The table shows the amount of time spent at a park and the admission fee the park charges. Find the rate of charge in the fee with respect to time spent at the park and interpret its meaning.

x= time hours 4 5 6
y= admission fees $34.99 $34.99 $34.99

To find the rate of charge in the fee with respect to time spent at the park, we need to calculate the rate of change of the fee with respect to the time.

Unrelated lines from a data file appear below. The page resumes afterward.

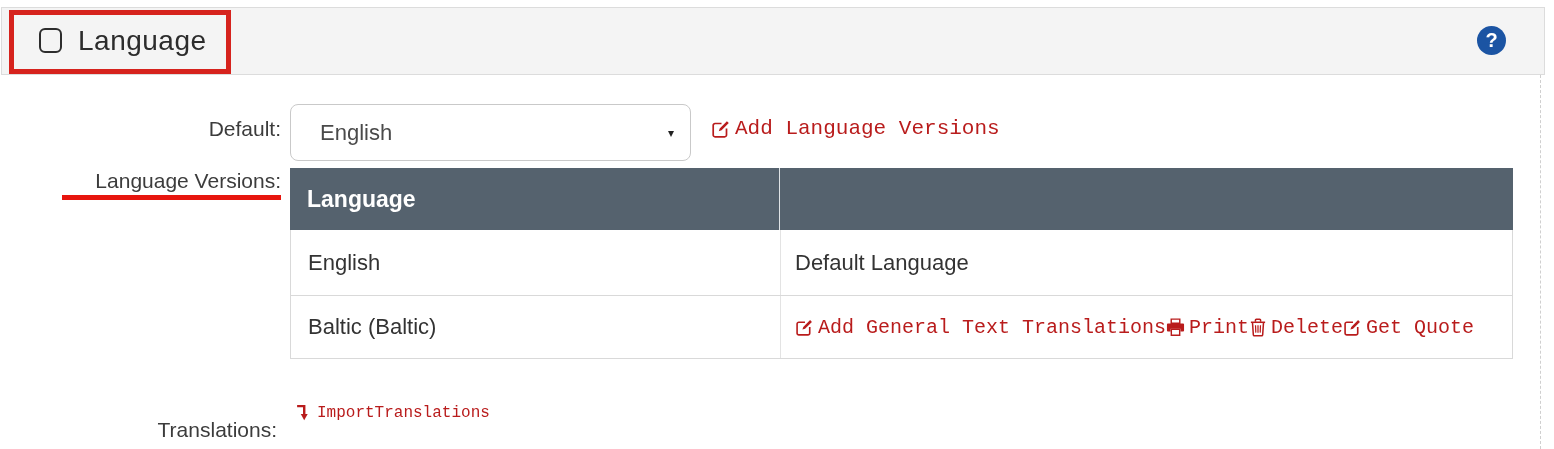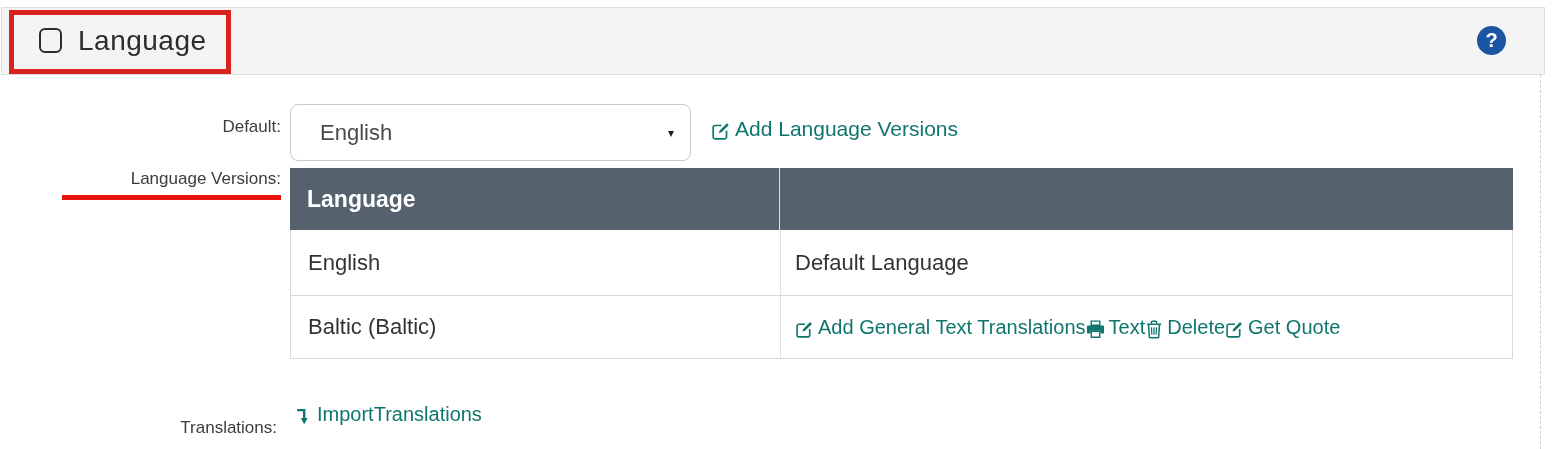--- a/index.html
+++ b/index.html
@@ -37,47 +37,47 @@
   .help-circle {
     position:absolute; left:1477px; top:26px; width:29px; height:29px;
     border-radius:50%; background:#1b54a3; color:#fff;
     font-weight:bold; font-size:20px;
     display:flex; align-items:center; justify-content:center;
     cursor:pointer;
   }
 
   
   .form-label {
-    position:absolute; color:#3c3c3c; font-size:17px; white-space:nowrap;
+    position:absolute; color:#3c3c3c; font-size:21px; white-space:nowrap;
   }
   .lbl-default   { left:0; top:117px; width:281px; text-align:right; }
   .lbl-versions  { left:0; top:169px; width:281px; text-align:right; }
   .lbl-translations { left:0; top:402px; width:277px; text-align:right;margin-top:16px; }
   .red-underline {
     position:absolute; left:62px; top:195px; width:219px; height:5px;
     background:#e7150e; pointer-events:none;
   }
 
   
   .select {
     position:absolute; left:290px; top:104px; width:401px; height:57px;
     border:1px solid #c9c9c9; border-radius:8px; background:#fff;
     display:flex; align-items:center; padding:0 16px 0 29px;
     font-size:22px; color:#4a4a4a; cursor:pointer;
   }
   .select .arrow { margin-left:auto; font-size:12px; color:#222; }
 
   
   .link {
-    color:#0f766e; display:inline-flex; align-items:flex-end; gap:4px;
-    text-decoration:none; cursor:pointer; white-space:nowrap;
+    color:#b91c1c; display:inline-flex; align-items:center; gap:4px;
+    text-decoration:none; cursor:pointer; white-space:nowrap;font-family:Liberation Mono, monospace;
   }
   .link svg { flex:0 0 auto; display:block; }
   .add-lang-link { position:absolute; left:711px; top:117px; font-size:21px; }
-  .import-link   { position:absolute; left:296px; top:403px; font-size:20px; gap:7px; }
+  .import-link   { position:absolute; left:296px; top:403px; font-size:16px; gap:7px; }
 
   
   .lang-table { position:absolute; left:290px; top:168px; width:1223px; }
   .thead { display:flex; height:62px; background:#55626e; }
   .thead .c1 {
     width:490px; border-right:1px solid #dfe3e6;
     display:flex; align-items:center; padding-left:17px;
     color:#ffffff; font-weight:bold; font-size:23px;
   }
   .thead .c2 { flex:1; }
@@ -148,21 +148,21 @@
             <path d="M7.8 12.2 l0.9 -2.8 L15.9 2.2 l1.9 1.9 -7.2 7.2 -2.8 0.9 z" fill="currentColor"></path>
           </svg>
           <span>Add General Text Translations</span>
         </a>
         <a class="link">
           <svg width="19" height="19" viewBox="0 0 20 20">
             <path d="M5.5 1.2 h9 v4.3 h-9 z" fill="none" stroke="currentColor" stroke-width="1.5"></path>
             <path d="M2 5.8 h16 a1 1 0 0 1 1 1 v6.4 a1 1 0 0 1 -1 1 h-2.8 v-2.9 H4.8 v2.9 H2 a1 1 0 0 1 -1 -1 V6.8 a1 1 0 0 1 1 -1 z" fill="currentColor"></path>
             <path d="M5.6 11.9 h8.8 v6.3 H5.6 z" fill="#ffffff" stroke="currentColor" stroke-width="1.5"></path>
           </svg>
-          <span>Text</span>
+          <span>Print</span>
         </a>
         <a class="link">
           <svg width="18" height="19" viewBox="0 0 18 20">
             <path d="M1.5 4.5 h15" stroke="currentColor" stroke-width="1.6" fill="none"></path>
             <path d="M6.3 4 V2.2 a0.9 0.9 0 0 1 0.9 -0.9 h3.6 a0.9 0.9 0 0 1 0.9 0.9 V4" fill="none" stroke="currentColor" stroke-width="1.6"></path>
             <path d="M3.2 4.8 l0.9 13 a1.1 1.1 0 0 0 1.1 1 h7.6 a1.1 1.1 0 0 0 1.1 -1 l0.9 -13" fill="none" stroke="currentColor" stroke-width="1.6"></path>
             <path d="M6.4 7.6 l0.3 7.8 M9 7.6 v7.8 M11.6 7.6 l-0.3 7.8" stroke="currentColor" stroke-width="1.3" fill="none"></path>
           </svg>
           <span>Delete</span>
         </a>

Step 1: Calculate the change in the fee.
Change in fee, Δy = y2 - y1
= $34.99 - $34.99
= $0

Step 2: Calculate the change in time.
Change in time, Δx = x2 - x1
= 5 - 4
= 1 hour

Step 3: Calculate the rate of charge.
Rate of charge = Δy / Δx
= $0 / 1 hour
= $0/hour

Interpretation:
The rate of charge in the fee with respect to time spent at the park is $0/hour. This means that the admission fee remains constant at $34.99 regardless of the amount of time spent at the park. In other words, there is no additional charge for spending more or less time at the park.

To find the rate of charge in the fee with respect to time spent at the park, we need to calculate the derivative of the fee (y) with respect to time (x). However, since the admission fee ($34.99) remains constant for all values of x, the derivative would be zero.

In this case, the rate of charge in the fee with respect to time spent at the park is zero. This means that the fee does not change with the time spent at the park. Whether you spend 4, 5, or 6 hours at the park, the admission fee will always be $34.99.

In simpler terms, the park charges a fixed admission fee of $34.99 regardless of how much time you spend there.

what? No ideas? The fee is constant.